Es
maravilloso sentir que uno puede estar en el momento correcto, en el lugar
apropiado; es hermoso decir “hasta siempre” a un paciente como Hade, un niño
nigerino (el gentilicio de Níger) a quién le tocó vivir en uno de los 10 países
más pobres del mundo y ser un porcentual más en las alarmantes cifras de
desnutrición infantil.
Diciembre 2009, en la puerta de acceso del centro de salud.
La
desnutrición es recurrente en Níger y es una amenaza constante para la
población. Entre mayo y octubre llega el periodo de escasez: las reservas de
cereales de las familias se agotan y el sistema de economía de libre mercado
pone los alimentos fuera del alcance de las familias más pobres. Las
deficiencias nutricionales también se asocian al debilitamiento del sistema
inmunitario, con mayor riesgo de contraer enfermedades.
Las tasas de mortalidad en niños
menores de 5 años son muy altas, similares a las de los países en guerra.
Conocí a
Hade hace poco más de 1 mes. Desnutrido, con viejas lesiones en el cuerpo que
ni su organismo ni nadie más habían podido curar.
Me afectó
de tal manera que alguna fuerza –desesperación, compasión– me llevó a tomarlo
como algo personal. Me hice cargo de su limpieza, de las curaciones, mientras
mi corazón –…en cachitos– intentaba sobreponerse al llanto del niño cantando
canciones en español, mi voz parecía calmarlo positivamente.
Los
medicamentos, los cuidados personalísimos y el canto lo mantuvieron a flote
hasta que una intempestiva diarrea hizo trizas su curva de recuperación.

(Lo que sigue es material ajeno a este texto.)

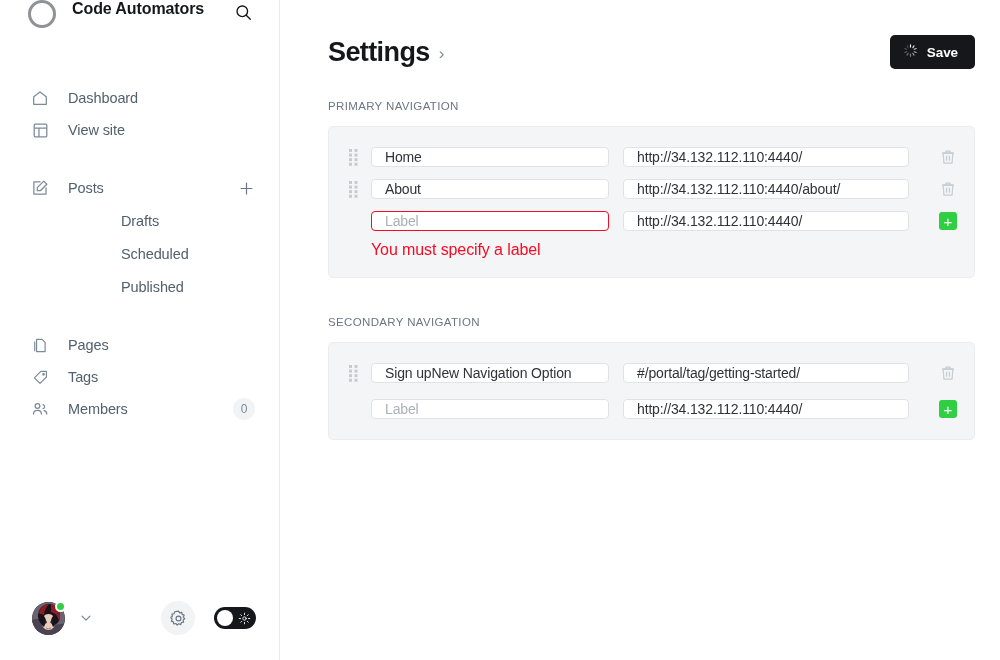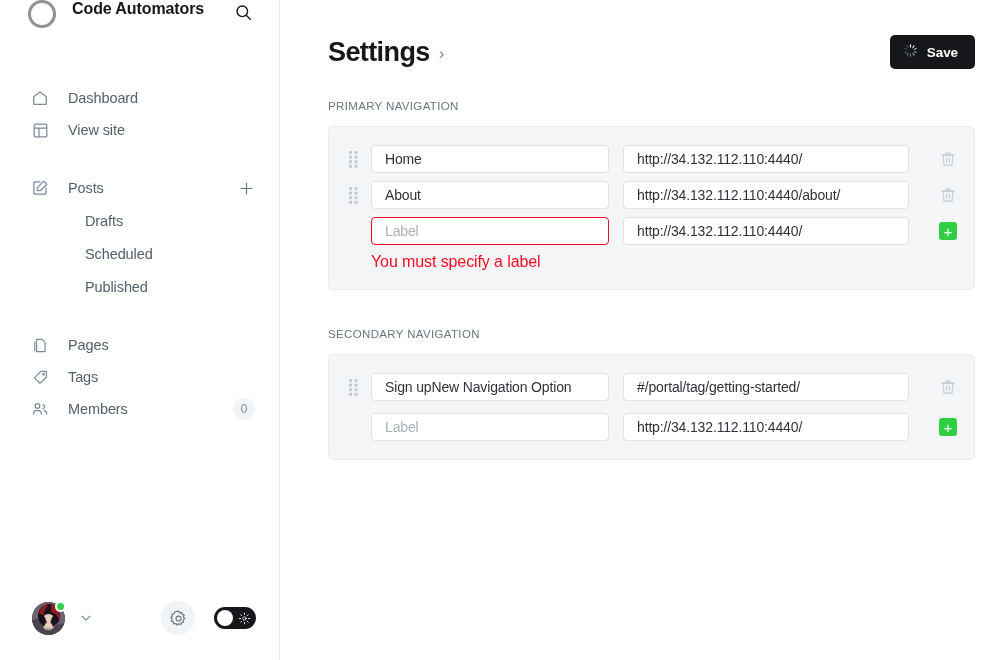"Home" .fld { height: 28px -> 20px }
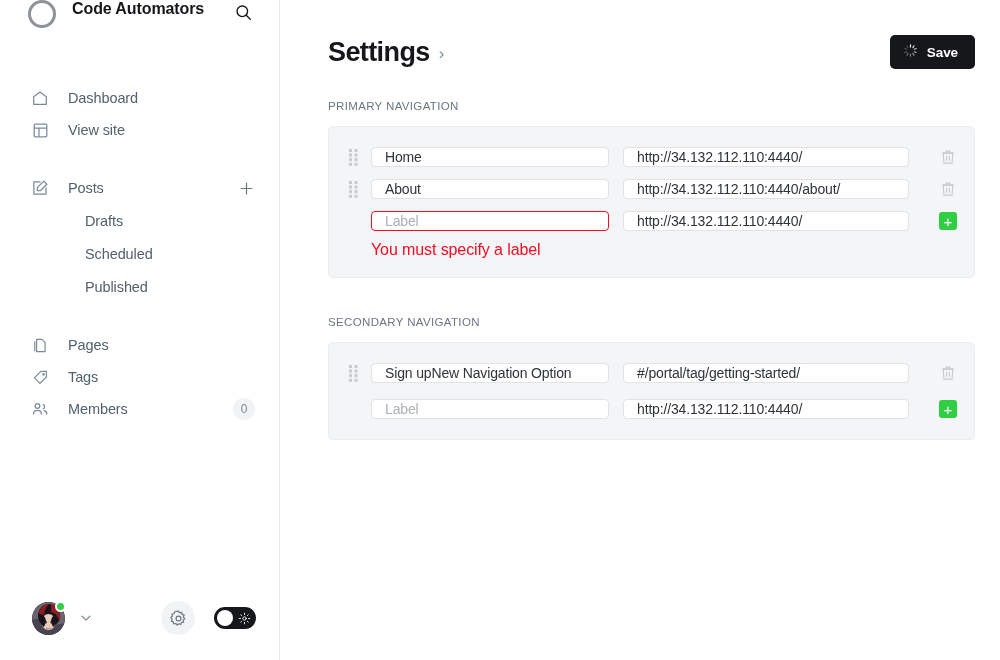"Drafts" .nav-sub { margin-left: none -> 36px }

Diciembre 2009. Junto a uno de mis pequeños pacientes.
Le quitamos
los antiobióticos y… voilá! la madre naturaleza se hacía cargo de
sus asuntos.
Así y todo,
le faltaba voluntad, o fuerza, para tomarse la leche. Una sonda nasogástrica
aseguraba que su alimento terapéutico llegase hasta donde tiene que llegar, y
si quitábamos la sonda, no se tomaba la leche y perdía peso a una velocidad
alarmante.
Comencé a
pensar que lo último que entorpecía la recuperación de este niño (la poca
voluntad de luchar y un gemido constante) tenían que ver con esta cama, este
lugar, el personal y hasta su madre, insegura, acompañándolo día y noche.
Lo tomé en
brazos, caminé por el lugar, eso parecía funcionar. Le prometí entonces que
cuando estuviera sano, saldríamos a dar un paseo a la calle.
Con el correr de los días, Hade dejo
de llorar y comenzó a crecer.
Diciembre 2009. Una paciente feliz con el souvenir de su visita.
Con cada
gramo ganado y la tuberculosis derrotada, se acercaba el momento de marchar.
Su mamá me
comunicó que habían sido dados de alta. Y yo no podía dejar de sentirme apegada
a este niño, poco preparada para despedirme.
Fue hoy que
lo tome de las manos y le dije Abuki,
que significa "amigo", mientras se me llenaban los ojos de lágrimas y
dimos un pequeño paseo –Hade apenas podía caminar. Así confirmo una y otra vez:
el resultado de mi trabajo aquí, es la
más grande retribución que pudiese esperar en esta vida.
Después,
las obligadas fotos en las que esboza una tímida sonrisa que guarda la
esperanza de vivir (o sobre vivir) y de poder ver a su nuevo hermanito
porque... su mama empezó con trabajo de parto justo después de la última foto.
De nuevo a correr…
Diciembre 2009. Merecida comida junto al equipo de MSF en Magaria.